--- START ---

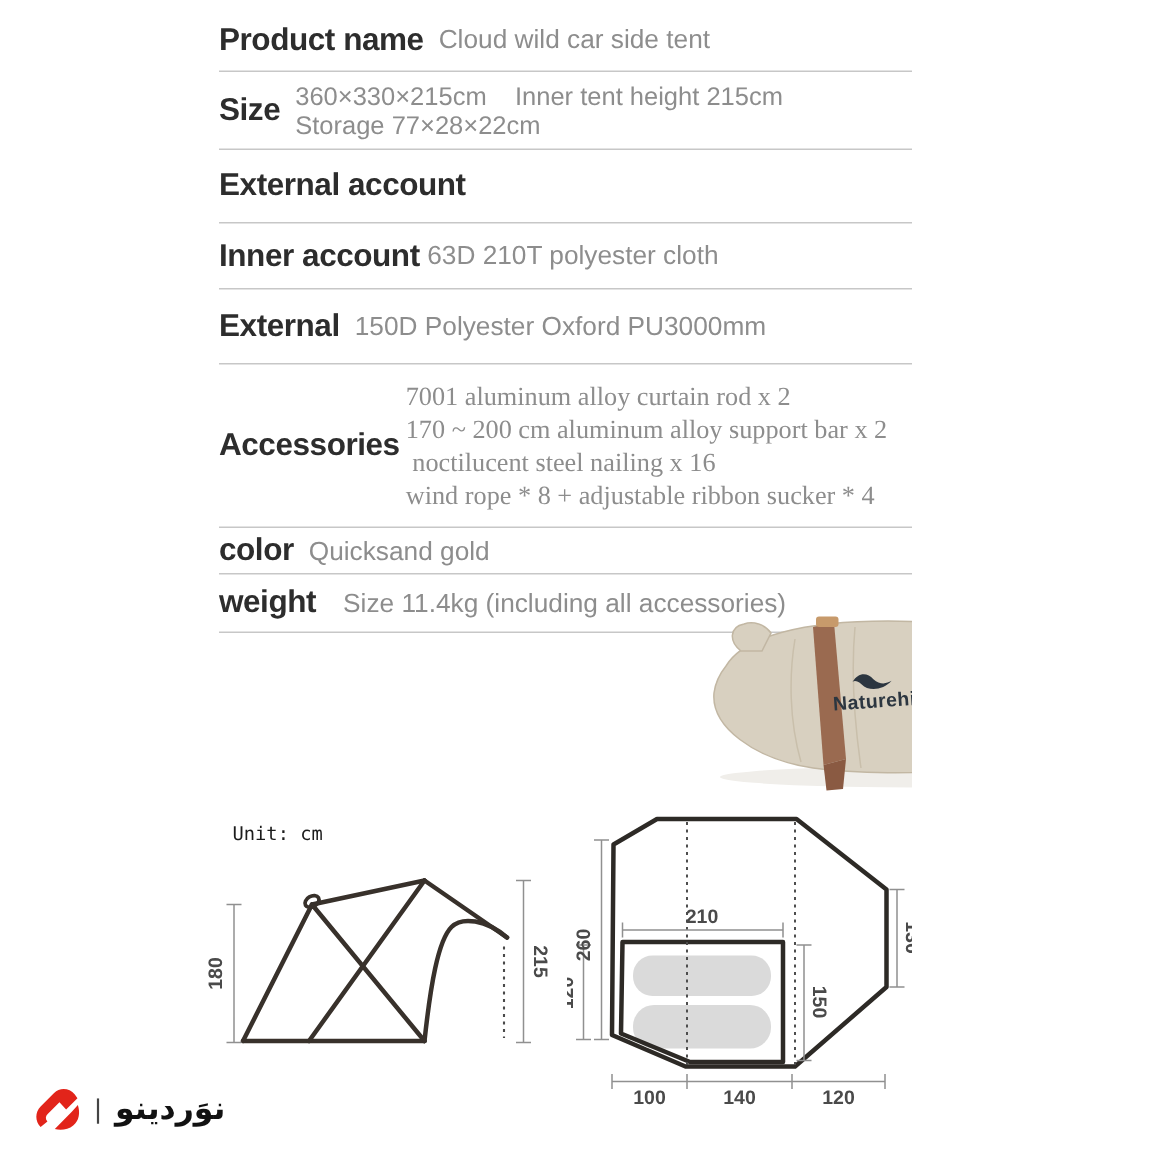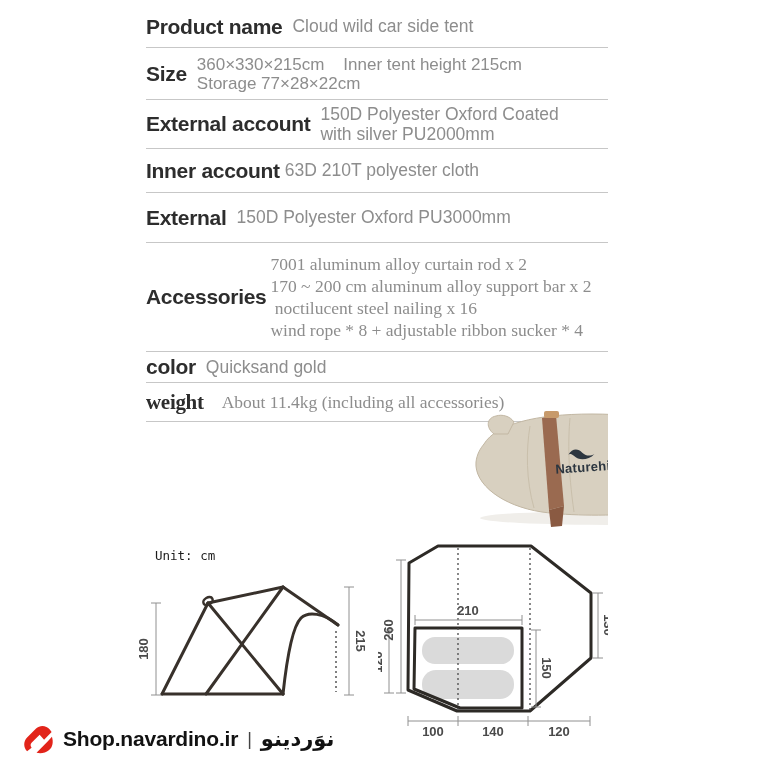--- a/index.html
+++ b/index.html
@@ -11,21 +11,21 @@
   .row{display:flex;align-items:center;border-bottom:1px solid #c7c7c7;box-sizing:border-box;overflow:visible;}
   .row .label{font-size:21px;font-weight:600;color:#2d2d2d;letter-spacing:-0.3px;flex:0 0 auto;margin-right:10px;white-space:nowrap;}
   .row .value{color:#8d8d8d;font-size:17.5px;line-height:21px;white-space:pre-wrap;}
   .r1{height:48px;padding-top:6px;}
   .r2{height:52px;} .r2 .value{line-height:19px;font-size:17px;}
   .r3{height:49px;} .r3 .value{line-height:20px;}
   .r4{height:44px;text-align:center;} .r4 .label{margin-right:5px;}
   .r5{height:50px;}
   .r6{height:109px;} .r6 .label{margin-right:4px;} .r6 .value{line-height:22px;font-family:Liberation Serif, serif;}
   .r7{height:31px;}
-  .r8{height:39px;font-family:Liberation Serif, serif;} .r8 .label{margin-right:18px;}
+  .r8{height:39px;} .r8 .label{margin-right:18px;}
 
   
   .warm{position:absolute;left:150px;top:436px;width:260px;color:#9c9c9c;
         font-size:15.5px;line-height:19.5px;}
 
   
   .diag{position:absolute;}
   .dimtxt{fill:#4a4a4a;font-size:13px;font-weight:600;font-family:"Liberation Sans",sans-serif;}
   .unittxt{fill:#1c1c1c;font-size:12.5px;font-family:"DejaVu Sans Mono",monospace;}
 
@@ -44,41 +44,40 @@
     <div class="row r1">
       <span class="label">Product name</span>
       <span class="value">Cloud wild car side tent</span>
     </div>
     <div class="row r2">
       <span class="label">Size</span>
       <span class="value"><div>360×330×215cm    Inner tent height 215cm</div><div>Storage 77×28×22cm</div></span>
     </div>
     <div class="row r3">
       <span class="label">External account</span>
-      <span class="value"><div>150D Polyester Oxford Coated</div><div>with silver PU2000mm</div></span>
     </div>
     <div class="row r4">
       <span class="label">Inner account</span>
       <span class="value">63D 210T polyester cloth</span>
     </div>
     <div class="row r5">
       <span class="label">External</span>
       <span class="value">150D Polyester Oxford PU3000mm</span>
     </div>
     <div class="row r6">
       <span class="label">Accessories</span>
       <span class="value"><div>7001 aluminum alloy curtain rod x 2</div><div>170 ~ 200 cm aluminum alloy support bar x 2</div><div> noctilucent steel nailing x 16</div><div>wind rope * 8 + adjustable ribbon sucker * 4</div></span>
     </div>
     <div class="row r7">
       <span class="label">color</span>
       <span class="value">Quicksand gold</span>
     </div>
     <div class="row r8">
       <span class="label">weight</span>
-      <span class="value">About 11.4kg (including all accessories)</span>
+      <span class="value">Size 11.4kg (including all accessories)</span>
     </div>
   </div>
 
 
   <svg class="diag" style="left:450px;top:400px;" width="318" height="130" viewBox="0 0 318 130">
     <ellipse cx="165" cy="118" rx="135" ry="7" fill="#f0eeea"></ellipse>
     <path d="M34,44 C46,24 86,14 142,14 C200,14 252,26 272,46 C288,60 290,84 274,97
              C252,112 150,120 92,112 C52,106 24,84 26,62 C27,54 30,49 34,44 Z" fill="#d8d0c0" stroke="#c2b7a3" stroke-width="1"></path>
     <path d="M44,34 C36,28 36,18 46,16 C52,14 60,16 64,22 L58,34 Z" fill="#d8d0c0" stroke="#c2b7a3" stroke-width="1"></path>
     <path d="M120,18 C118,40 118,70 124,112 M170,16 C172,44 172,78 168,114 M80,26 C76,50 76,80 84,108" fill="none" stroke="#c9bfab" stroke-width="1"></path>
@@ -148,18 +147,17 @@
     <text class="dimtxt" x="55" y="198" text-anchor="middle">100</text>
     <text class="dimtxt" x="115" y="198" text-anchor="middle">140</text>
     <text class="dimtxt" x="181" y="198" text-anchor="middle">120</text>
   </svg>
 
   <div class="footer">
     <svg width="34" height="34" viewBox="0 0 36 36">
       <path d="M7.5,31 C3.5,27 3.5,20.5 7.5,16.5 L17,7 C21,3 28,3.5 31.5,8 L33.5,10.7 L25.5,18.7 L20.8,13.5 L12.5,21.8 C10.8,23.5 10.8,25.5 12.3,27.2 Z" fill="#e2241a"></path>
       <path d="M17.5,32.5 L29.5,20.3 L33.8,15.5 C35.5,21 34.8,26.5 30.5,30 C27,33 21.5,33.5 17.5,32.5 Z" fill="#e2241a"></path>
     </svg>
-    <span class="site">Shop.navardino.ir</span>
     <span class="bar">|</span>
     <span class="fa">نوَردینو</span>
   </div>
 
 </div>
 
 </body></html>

--- END ---

INSTRUCTIONS TO FOLLOW
Type the entries again verbatim. Any pictures should be skipped.

SOLUTION
--- a/index.html
+++ b/index.html
@@ -11,21 +11,21 @@
   .row{display:flex;align-items:center;border-bottom:1px solid #c7c7c7;box-sizing:border-box;overflow:visible;}
   .row .label{font-size:21px;font-weight:600;color:#2d2d2d;letter-spacing:-0.3px;flex:0 0 auto;margin-right:10px;white-space:nowrap;}
   .row .value{color:#8d8d8d;font-size:17.5px;line-height:21px;white-space:pre-wrap;}
   .r1{height:48px;padding-top:6px;}
   .r2{height:52px;} .r2 .value{line-height:19px;font-size:17px;}
   .r3{height:49px;} .r3 .value{line-height:20px;}
   .r4{height:44px;text-align:center;} .r4 .label{margin-right:5px;}
   .r5{height:50px;}
   .r6{height:109px;} .r6 .label{margin-right:4px;} .r6 .value{line-height:22px;font-family:Liberation Serif, serif;}
   .r7{height:31px;}
-  .r8{height:39px;font-family:Liberation Serif, serif;} .r8 .label{margin-right:18px;}
+  .r8{height:39px;} .r8 .label{margin-right:18px;}
 
   
   .warm{position:absolute;left:150px;top:436px;width:260px;color:#9c9c9c;
         font-size:15.5px;line-height:19.5px;}
 
   
   .diag{position:absolute;}
   .dimtxt{fill:#4a4a4a;font-size:13px;font-weight:600;font-family:"Liberation Sans",sans-serif;}
   .unittxt{fill:#1c1c1c;font-size:12.5px;font-family:"DejaVu Sans Mono",monospace;}
 
@@ -44,41 +44,40 @@
     <div class="row r1">
       <span class="label">Product name</span>
       <span class="value">Cloud wild car side tent</span>
     </div>
     <div class="row r2">
       <span class="label">Size</span>
       <span class="value"><div>360×330×215cm    Inner tent height 215cm</div><div>Storage 77×28×22cm</div></span>
     </div>
     <div class="row r3">
       <span class="label">External account</span>
-      <span class="value"><div>150D Polyester Oxford Coated</div><div>with silver PU2000mm</div></span>
     </div>
     <div class="row r4">
       <span class="label">Inner account</span>
       <span class="value">63D 210T polyester cloth</span>
     </div>
     <div class="row r5">
       <span class="label">External</span>
       <span class="value">150D Polyester Oxford PU3000mm</span>
     </div>
     <div class="row r6">
       <span class="label">Accessories</span>
       <span class="value"><div>7001 aluminum alloy curtain rod x 2</div><div>170 ~ 200 cm aluminum alloy support bar x 2</div><div> noctilucent steel nailing x 16</div><div>wind rope * 8 + adjustable ribbon sucker * 4</div></span>
     </div>
     <div class="row r7">
       <span class="label">color</span>
       <span class="value">Quicksand gold</span>
     </div>
     <div class="row r8">
       <span class="label">weight</span>
-      <span class="value">About 11.4kg (including all accessories)</span>
+      <span class="value">Size 11.4kg (including all accessories)</span>
     </div>
   </div>
 
 
   <svg class="diag" style="left:450px;top:400px;" width="318" height="130" viewBox="0 0 318 130">
     <ellipse cx="165" cy="118" rx="135" ry="7" fill="#f0eeea"></ellipse>
     <path d="M34,44 C46,24 86,14 142,14 C200,14 252,26 272,46 C288,60 290,84 274,97
              C252,112 150,120 92,112 C52,106 24,84 26,62 C27,54 30,49 34,44 Z" fill="#d8d0c0" stroke="#c2b7a3" stroke-width="1"></path>
     <path d="M44,34 C36,28 36,18 46,16 C52,14 60,16 64,22 L58,34 Z" fill="#d8d0c0" stroke="#c2b7a3" stroke-width="1"></path>
     <path d="M120,18 C118,40 118,70 124,112 M170,16 C172,44 172,78 168,114 M80,26 C76,50 76,80 84,108" fill="none" stroke="#c9bfab" stroke-width="1"></path>
@@ -148,18 +147,17 @@
     <text class="dimtxt" x="55" y="198" text-anchor="middle">100</text>
     <text class="dimtxt" x="115" y="198" text-anchor="middle">140</text>
     <text class="dimtxt" x="181" y="198" text-anchor="middle">120</text>
   </svg>
 
   <div class="footer">
     <svg width="34" height="34" viewBox="0 0 36 36">
       <path d="M7.5,31 C3.5,27 3.5,20.5 7.5,16.5 L17,7 C21,3 28,3.5 31.5,8 L33.5,10.7 L25.5,18.7 L20.8,13.5 L12.5,21.8 C10.8,23.5 10.8,25.5 12.3,27.2 Z" fill="#e2241a"></path>
       <path d="M17.5,32.5 L29.5,20.3 L33.8,15.5 C35.5,21 34.8,26.5 30.5,30 C27,33 21.5,33.5 17.5,32.5 Z" fill="#e2241a"></path>
     </svg>
-    <span class="site">Shop.navardino.ir</span>
     <span class="bar">|</span>
     <span class="fa">نوَردینو</span>
   </div>
 
 </div>
 
 </body></html>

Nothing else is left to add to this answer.